I don’t know how I have lived this long without reading something written by Parker J. Palmer. He has written several books and is the founder of something called the Center for Courage and Renewal.
One title kept popping up on other blogs and I felt compelled to get a copy. The title is On the Brink of Everything: Grace, Gravity and Getting Old.
In this, his most recent book, Palmer notes that he will be nearly 80 when it is published, and confesses that he likes being old. He then states the following:
Age brings diminishments, but more than a few come with benefits. I’ve lost the capacity for multitasking, but I’ve rediscovered the joy of doing one thing at a time. My thinking has slowed a bit, but experience has made it deeper and richer. I’m done with big and complex projects, but more aware of the loveliness of simple things: a talk with a friend, a walk in the woods, sunsets and sunrises, a night of good sleep.
Throughout this book is an overriding theme of feeling grateful for the gift of life.
As I contemplate my own aging, I resonate so much with this beautiful writing! I still have a very busy, full life, but I am learning to live it one moment at a time – taking the time to find joy and pleasure in the moments. When I was younger, I was incapable of this attitude. Life seemed to be pressing in so much more seriously.
At my age, I can hold things more lightly, squeeze the blessings and joy out of them, then gratefully move on to the next adventure life presents to me.
Palmer goes on to say, “We need to reframe aging as a passage of discovery and engagement, not decline and inaction.”

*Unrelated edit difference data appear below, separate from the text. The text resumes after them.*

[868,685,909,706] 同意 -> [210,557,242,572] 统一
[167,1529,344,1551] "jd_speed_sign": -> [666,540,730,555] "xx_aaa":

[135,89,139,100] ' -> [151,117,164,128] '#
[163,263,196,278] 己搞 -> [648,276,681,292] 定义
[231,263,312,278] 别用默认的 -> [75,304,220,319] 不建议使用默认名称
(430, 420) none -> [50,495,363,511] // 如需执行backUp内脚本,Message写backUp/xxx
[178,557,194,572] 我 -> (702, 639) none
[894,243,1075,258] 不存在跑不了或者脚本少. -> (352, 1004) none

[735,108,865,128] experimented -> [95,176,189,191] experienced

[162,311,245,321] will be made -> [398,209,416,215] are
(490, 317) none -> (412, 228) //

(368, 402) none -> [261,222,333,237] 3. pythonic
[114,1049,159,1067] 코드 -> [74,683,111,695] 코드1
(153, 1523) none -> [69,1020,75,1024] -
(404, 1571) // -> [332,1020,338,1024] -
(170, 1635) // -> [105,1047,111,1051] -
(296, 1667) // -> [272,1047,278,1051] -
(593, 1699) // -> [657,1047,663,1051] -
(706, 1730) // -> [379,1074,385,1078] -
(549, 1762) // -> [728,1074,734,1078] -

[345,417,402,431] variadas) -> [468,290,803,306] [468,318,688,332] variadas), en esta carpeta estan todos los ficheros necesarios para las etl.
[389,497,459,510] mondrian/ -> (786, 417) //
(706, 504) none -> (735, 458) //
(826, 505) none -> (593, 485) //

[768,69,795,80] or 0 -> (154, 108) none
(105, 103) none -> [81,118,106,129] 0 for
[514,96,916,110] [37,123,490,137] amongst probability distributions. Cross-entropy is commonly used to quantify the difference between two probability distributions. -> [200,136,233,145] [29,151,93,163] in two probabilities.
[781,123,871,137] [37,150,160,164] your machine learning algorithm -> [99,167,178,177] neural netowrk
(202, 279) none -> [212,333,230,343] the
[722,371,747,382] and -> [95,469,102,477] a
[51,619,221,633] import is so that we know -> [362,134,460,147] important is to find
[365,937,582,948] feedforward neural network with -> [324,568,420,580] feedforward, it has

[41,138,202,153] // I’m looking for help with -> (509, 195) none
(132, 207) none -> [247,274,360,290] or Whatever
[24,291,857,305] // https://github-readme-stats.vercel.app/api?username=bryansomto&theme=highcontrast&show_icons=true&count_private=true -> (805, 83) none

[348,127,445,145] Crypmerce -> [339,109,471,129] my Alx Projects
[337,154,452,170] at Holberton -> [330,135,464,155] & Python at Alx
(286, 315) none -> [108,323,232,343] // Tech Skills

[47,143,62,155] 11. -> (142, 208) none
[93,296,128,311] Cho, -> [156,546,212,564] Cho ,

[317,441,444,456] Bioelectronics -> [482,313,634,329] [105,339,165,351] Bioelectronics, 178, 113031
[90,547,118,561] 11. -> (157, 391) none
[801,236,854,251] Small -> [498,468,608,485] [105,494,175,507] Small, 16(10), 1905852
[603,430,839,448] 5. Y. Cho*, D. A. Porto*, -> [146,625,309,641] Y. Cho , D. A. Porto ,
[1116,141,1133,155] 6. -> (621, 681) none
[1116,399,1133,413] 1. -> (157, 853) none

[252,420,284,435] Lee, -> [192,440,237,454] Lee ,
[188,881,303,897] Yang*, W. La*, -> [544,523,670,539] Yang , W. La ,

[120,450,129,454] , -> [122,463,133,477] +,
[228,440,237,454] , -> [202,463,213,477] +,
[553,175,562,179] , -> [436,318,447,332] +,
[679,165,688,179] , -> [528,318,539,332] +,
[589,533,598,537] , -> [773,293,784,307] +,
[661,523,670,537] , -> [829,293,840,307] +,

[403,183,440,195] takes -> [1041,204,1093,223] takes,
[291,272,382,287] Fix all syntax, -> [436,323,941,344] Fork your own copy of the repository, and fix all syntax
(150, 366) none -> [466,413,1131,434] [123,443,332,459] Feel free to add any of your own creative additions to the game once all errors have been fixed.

As I read this passage, I reflected on the sense of panic I felt when my husband retired a few years ago at a relatively young age. I had been busy raising 4 children and he had been busy nurturing a career. When both of those pursuits came to an end, a few months of lounging and napping gave way to a desire to reengage with the world and with life on our own terms instead of the scripts we had been following for most of our lives.
He went into consulting work, where he can accept or refuse jobs. I went back to practicing law in a very focused practice (criminal defense), while simultaneously nurturing my writing career.
“Work” feels different now. Maybe because it’s by choice. Or maybe the work has chosen us. Regardless, the perspective of age makes it so much more enjoyable.
Another major discussion in the book is the idea of letting go. Many of us of a certain age have begun to downsize. Personally, I want to travel light because I want to travel!
Palmer says, “The junk I really need to jettison in my old age is psychological junk – such as longtime convictions about what gives my life meaning that no longer serve me well.”
I have certainly jettisoned a lot of junk in recent years! Old ideas about family life, children, aging, and marriage have been challenged. When life is changing around you, you have a choice: You can buck up against it and be miserable and bemoan what used to be, or you can be open to embracing something new.
Palmer encourages us to ask, “”What do I want to let go it, and what do I want to give myself to?”
When life strips away roles and relationships, it is a privilege to engage in what makes our lives meaningful and purposeful. Instead of continuing in activities that might no longer fulfill us, we can give ourselves to the things that really make our heart sing.
This little book is one I will return to time and time again on this journey of aging. It is well-underlined and dog-eared and well worth the read.